I have eventually got it working with SearchCursor and Select_analysis

arcpy.env.workspace = strInPath
# create a set to hold the attributes
attributes=set([])
# ---- create a list of feature classes in the current workspace ----
listOfFeatures = arcpy.SearchCursor(strInPath,"","",strFieldName,"")
for row in listOfFeatures:
    attributes.add(row.getValue(strFieldName))
    count=1
try:
    for row in attributes:
        stroOutputClass = strBaseName + "_" +str(count)# (str(row.getValue(strFieldName))).replace('/','_')
        strOutputFeatureClass = os.path.join(strOutGDBPath, stroOutputClass)
        arcpy.Select_analysis(strInPath,strOutputFeatureClass,strQueryExp)#"["+strFieldName+"]"+"='"+row+"'")
        count=count+1
    del attributes
except:
    arcpy.AddMessage('Error found')
3

I'm not familiar with the Iterate Feature Selection tools in ModelBuilder, but exporting just that as Python code indicate that they can be called using arcpy.

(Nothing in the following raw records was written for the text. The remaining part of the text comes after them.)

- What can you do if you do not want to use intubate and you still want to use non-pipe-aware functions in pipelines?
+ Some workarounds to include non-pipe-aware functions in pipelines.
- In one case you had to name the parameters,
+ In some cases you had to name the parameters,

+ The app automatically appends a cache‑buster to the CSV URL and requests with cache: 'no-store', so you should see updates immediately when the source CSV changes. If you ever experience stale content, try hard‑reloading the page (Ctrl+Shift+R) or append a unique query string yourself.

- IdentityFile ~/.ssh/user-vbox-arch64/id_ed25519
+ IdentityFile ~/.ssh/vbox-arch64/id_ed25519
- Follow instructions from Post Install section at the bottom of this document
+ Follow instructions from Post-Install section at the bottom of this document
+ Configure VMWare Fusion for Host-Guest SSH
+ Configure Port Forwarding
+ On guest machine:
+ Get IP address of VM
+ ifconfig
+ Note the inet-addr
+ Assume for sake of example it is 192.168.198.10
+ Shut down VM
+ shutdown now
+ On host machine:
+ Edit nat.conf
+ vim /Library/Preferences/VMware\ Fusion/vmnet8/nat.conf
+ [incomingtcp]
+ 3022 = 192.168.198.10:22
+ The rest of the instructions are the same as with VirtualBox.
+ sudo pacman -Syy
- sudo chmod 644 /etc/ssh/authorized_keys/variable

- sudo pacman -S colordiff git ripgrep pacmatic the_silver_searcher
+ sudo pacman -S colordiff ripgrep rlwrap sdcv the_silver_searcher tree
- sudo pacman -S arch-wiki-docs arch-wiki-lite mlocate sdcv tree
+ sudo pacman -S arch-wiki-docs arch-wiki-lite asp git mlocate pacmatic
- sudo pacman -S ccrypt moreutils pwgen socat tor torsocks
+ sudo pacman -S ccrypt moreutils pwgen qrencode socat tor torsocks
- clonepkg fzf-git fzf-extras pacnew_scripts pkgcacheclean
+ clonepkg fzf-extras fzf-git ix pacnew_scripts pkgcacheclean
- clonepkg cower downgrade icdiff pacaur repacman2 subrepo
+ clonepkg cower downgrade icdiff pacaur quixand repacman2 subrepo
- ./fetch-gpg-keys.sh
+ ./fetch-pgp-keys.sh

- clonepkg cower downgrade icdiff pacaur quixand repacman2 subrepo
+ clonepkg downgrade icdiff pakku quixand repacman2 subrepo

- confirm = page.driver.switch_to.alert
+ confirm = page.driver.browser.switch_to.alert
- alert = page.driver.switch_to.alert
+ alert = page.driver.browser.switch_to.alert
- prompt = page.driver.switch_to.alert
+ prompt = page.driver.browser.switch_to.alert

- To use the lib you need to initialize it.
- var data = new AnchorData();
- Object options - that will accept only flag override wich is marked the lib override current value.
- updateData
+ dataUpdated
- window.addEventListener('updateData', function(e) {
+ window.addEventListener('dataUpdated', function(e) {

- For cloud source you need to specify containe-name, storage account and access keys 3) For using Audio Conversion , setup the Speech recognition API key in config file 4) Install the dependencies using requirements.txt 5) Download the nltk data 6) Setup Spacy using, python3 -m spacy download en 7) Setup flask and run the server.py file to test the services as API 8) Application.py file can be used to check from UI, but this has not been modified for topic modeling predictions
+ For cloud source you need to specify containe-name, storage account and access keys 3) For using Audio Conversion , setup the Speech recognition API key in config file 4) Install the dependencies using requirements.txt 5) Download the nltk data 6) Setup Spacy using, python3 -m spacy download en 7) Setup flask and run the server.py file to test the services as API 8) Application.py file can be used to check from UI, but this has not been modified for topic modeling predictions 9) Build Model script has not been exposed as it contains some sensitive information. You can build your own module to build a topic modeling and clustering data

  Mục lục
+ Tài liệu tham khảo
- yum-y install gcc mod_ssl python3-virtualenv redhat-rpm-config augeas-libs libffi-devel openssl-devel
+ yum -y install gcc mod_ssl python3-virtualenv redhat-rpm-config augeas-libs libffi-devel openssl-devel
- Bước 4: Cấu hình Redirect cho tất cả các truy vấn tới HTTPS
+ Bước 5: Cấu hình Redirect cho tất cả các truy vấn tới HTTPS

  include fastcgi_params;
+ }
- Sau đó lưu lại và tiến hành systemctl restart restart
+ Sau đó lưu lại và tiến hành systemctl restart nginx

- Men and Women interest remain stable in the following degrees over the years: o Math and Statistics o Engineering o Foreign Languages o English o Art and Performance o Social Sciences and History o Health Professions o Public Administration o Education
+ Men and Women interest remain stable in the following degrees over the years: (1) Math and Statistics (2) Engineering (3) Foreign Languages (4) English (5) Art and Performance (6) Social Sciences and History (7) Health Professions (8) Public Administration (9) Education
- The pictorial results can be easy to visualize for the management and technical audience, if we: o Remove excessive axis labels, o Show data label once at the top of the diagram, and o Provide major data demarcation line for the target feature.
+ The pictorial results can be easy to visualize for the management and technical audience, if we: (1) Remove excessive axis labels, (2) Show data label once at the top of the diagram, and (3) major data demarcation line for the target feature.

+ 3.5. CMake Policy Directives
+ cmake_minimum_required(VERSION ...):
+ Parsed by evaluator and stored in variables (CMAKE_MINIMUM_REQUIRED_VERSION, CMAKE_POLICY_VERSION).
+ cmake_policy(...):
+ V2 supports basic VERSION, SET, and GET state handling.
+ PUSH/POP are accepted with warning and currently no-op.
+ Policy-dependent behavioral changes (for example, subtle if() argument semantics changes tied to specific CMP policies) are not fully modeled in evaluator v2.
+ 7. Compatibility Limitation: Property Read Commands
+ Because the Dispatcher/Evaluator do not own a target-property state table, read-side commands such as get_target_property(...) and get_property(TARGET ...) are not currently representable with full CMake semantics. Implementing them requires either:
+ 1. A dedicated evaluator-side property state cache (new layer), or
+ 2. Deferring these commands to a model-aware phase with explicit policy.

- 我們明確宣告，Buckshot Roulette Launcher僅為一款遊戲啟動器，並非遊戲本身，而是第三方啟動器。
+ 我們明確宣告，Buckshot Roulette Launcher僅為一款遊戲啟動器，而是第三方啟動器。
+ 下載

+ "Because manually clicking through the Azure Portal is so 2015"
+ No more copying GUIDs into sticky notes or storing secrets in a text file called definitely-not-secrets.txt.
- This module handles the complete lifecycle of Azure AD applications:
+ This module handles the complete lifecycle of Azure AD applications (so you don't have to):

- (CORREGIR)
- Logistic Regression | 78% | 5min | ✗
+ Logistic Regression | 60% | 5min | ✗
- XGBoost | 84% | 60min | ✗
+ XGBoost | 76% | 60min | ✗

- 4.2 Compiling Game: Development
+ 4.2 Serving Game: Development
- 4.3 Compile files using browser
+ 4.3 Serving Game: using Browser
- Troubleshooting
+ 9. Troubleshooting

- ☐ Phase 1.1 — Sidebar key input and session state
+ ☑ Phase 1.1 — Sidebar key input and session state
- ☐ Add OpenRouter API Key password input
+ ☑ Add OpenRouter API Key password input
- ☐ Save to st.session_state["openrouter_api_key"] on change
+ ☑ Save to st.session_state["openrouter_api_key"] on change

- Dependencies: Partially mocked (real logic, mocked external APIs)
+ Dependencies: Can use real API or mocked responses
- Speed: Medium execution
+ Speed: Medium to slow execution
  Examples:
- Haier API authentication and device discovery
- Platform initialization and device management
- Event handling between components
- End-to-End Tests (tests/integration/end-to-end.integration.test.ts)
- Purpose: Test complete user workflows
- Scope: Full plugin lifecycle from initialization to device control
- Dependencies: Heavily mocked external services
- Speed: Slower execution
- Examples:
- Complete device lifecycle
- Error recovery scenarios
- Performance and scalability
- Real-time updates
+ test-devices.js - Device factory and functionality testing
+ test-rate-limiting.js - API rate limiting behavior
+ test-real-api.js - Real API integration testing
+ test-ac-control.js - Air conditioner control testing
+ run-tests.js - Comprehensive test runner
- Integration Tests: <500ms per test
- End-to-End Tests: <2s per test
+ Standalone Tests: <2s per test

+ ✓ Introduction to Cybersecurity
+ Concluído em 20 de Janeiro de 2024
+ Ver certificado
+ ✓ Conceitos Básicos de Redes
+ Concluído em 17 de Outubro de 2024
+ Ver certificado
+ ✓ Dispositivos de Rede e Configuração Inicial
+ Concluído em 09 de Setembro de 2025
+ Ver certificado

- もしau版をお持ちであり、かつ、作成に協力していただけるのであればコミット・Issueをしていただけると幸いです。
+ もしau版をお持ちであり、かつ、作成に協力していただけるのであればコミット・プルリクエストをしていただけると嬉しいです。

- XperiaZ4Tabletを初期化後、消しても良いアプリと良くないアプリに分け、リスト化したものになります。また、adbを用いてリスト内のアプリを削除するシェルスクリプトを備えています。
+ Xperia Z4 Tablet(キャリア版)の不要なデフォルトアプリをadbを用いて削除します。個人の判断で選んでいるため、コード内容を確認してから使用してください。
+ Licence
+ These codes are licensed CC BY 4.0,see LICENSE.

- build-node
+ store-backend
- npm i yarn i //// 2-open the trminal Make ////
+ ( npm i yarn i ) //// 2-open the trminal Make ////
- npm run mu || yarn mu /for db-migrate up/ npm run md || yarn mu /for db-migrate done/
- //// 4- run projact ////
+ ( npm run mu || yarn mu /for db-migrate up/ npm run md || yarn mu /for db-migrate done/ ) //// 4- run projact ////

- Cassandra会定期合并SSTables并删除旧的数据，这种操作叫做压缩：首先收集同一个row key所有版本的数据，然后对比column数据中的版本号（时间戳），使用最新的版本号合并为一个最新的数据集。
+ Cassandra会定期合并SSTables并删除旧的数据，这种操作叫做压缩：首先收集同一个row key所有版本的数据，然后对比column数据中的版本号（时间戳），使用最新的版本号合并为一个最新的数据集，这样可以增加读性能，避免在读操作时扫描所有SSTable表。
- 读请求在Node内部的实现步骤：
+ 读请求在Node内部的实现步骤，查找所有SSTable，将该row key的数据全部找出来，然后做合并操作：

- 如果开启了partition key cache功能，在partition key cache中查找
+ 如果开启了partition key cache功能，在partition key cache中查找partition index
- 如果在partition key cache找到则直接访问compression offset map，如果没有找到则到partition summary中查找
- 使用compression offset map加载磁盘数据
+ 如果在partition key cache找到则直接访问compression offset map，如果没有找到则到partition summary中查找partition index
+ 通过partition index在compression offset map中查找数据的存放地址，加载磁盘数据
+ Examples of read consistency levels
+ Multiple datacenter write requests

    # Created on: 2015-05-19 15:26:10.00000
#   (generated by ArcGIS/ModelBuilder)
# Description: 
# ---------------------------------------------------------------------------

# Import arcpy module
import arcpy

# Load required toolboxes
arcpy.ImportToolbox("Model Functions")


# Local variables:
Selected_Features = ""
Value = "1"

# Process: Iterate Feature Selection
arcpy.IterateFeatureSelection_mb("", "", "false")
3

You can use a Search Cursor to loop through individual features in a feature class and write just the geometries to unique feature classes. In this example, I use a feature class of the USA and export the states to new shapefiles:

import arcpy

# This is a path to an ESRI FC of the USA
states = r'C:\Program Files (x86)\ArcGIS\Desktop10.2\TemplateData\TemplateData.gdb\USA\states'
out_path = r'C:\temp'

with arcpy.da.SearchCursor(states, ["STATE_NAME", "SHAPE@"]) as cursor:
    for row in cursor:
        out_name = str(row[0]) # Define the output shapefile name (e.g. "Hawaii")
        arcpy.FeatureClassToFeatureClass_conversion(row[1], out_path, out_name)
  • I think the downside of this answer is that you do not carry through the attributes. I prefer an answer more like gis.stackexchange.com/a/152165/115 which will. – PolyGeo Sep 15 '16 at 22:52
  • Good point @PolyGeo, however, the upside is that this can be wrapped into other workflows that also require cursor operations. – Aaron Sep 16 '16 at 1:46
  • ... but so could using Select_analysis in place of FeatureClassToFeatureClass - it's only one line of code that would change. – PolyGeo Sep 16 '16 at 1:51
2

You can use a geometry token (SHAPE@) within Copy Features (Data Management) to export each feature.

import arcpy, os

shp = r'C:\temp\yourSHP.shp'
outws = r'C:\temp'

with arcpy.da.SearchCursor(shp, ["OBJECTID","SHAPE@"]) as cursor:
    for row in cursor:
        outfc = os.path.join(outws, "fc" + str(row[0]))
        arcpy.CopyFeatures_management(row[1], outfc)
2

In Arcpy, Cursors honor layer/TableView selections. According to Getting list of selected features in ArcGIS for Desktop using Python code?, you can simply iterate feature selections.

However if you want to make a selection using arcpy, use SelectLayerByAttribute_management tool.